Хэл едва успел встать, как на него накинулся Барнард.
— Ты убил моих красавиц!
Горе свело его с ума, он, не владея собой, нанес безумный рубящий удар, который Хэл без усилий отвел, так что сабля пролетела в дюйме над его головой.
— Грязный пират, я изрублю тебя на куски!
Барнард наносил удар за ударом. Хэл, все с той же очевидной легкостью отражая их, негромко сказал:
— Помнишь, что ты и твои собаки сделали с Оливером?

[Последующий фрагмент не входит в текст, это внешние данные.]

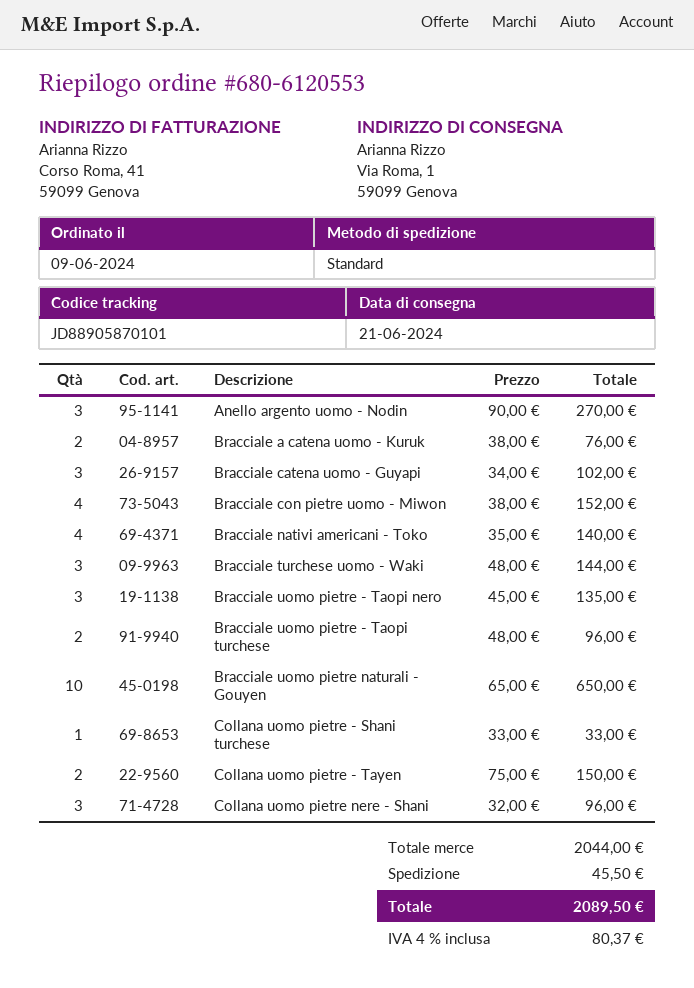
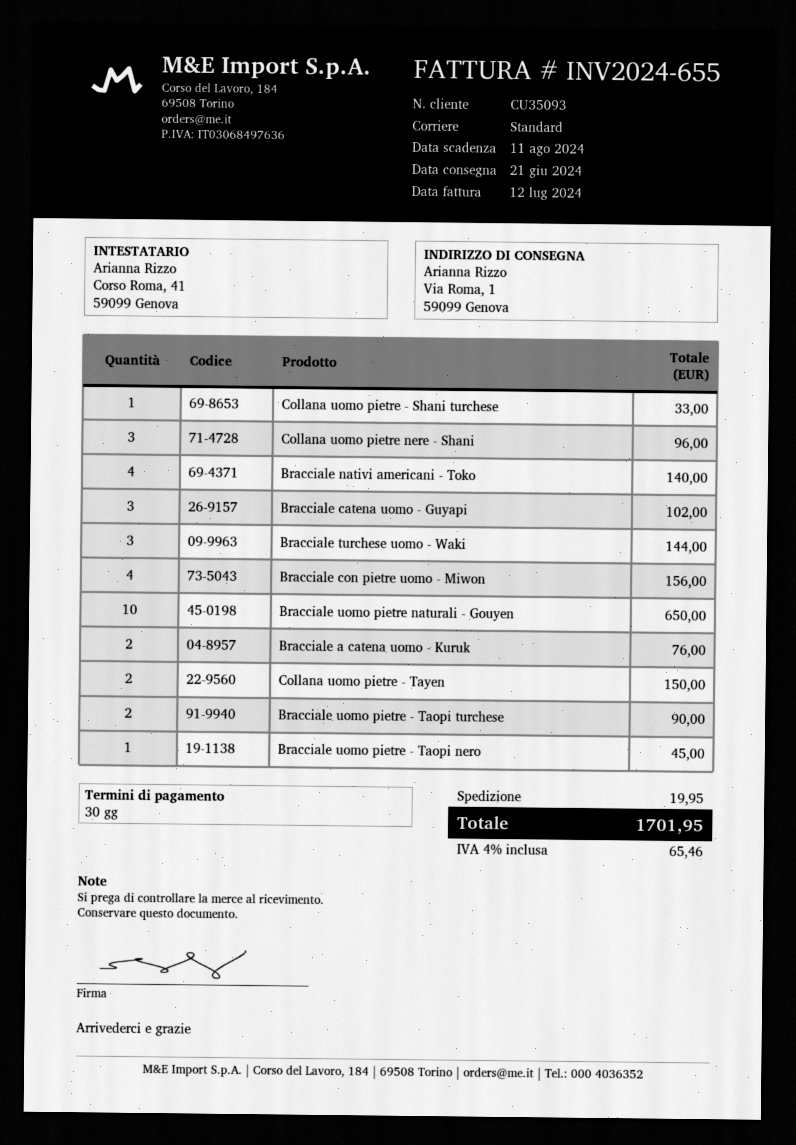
Anello argento uomo - Nodin: 3 for 270.00 -> none
Bracciale con pietre uomo - Miwon: 4 for 152.00 -> 4 for 156.00
Bracciale uomo pietre - Taopi nero: 3 for 135.00 -> 1 for 45.00
Bracciale uomo pietre - Taopi turchese: 2 for 96.00 -> 2 for 90.00
shipping: 45.50 -> 19.95
tax: 4% = 80.37 -> 4% = 65.46
total: 2089.50 -> 1701.95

Он сделал ложный выпад слева, заставив Барнарда открыться в центре, и нанес быстрый как молния удар.
Лезвие вошло в тело под грудиной и на половину своей длины вышло из спины. Надсмотрщик выронил саблю и опустился на колени.
— Я расплатился за Оливера! — сказал Хэл, нажал ногой на грудь Барнарда и вытащил саблю. Барнард упал и лежал рядом со своими умирающими собаками.
— Давай, Гандвейн! — Аболи с трудом сдерживал шестерку: крики и запах крови испугали лошадей. — Склад!
Прошло всего несколько секунд с тех пор, как он запалил пороховую дорожку, но, когда Хэл посмотрел в ту сторону, он увидел вырывающиеся из дверей арсенала облака едкого голубого дыма.
— Быстрей, Гандвейн! — негромко позвала Сакина. — Быстрей!
В ее голосе звучали такие беспокойство и озабоченность, что Хэл почувствовал вдохновение. Даже в таких страшных обстоятельствах он подумал, что впервые слышит, как она произносит его прозвище. Он побежал. Собака глубоко прокусила ему ногу, но ее клыки не разорвали ни крупных сосудов, ни сухожилий, потому что Хэл обнаружил, что, если не обращать внимания на боль, бежать вполне можно. Промчавшись через двор, он ухватился за упряжь первой лошади. Лошадь замотала головой и закатила глаза, так что стала видна розовая подкладка, но Хэл держался крепко, и Аболи дал лошадям волю.
Карета, раскачиваясь и гремя, пролетела в ворота, миновала мост над рвом и выкатилась на площадь. Неожиданно позади раздался громовой взрыв, и оттуда, как тропический шквал, ударила волна горячего воздуха. Лошади в ужасе заржали и понесли; Хэла приподняло в воздух. Отчаянно вцепившись в упряжь, он оглянулся. Над двором возвышался столб дыма, он вращался, прорезанный языками пламени, и в нем мелькали какие-то обломки. В середине этого водоворота разрушения на высоте в сто футов по воздуху плыло человеческое тело.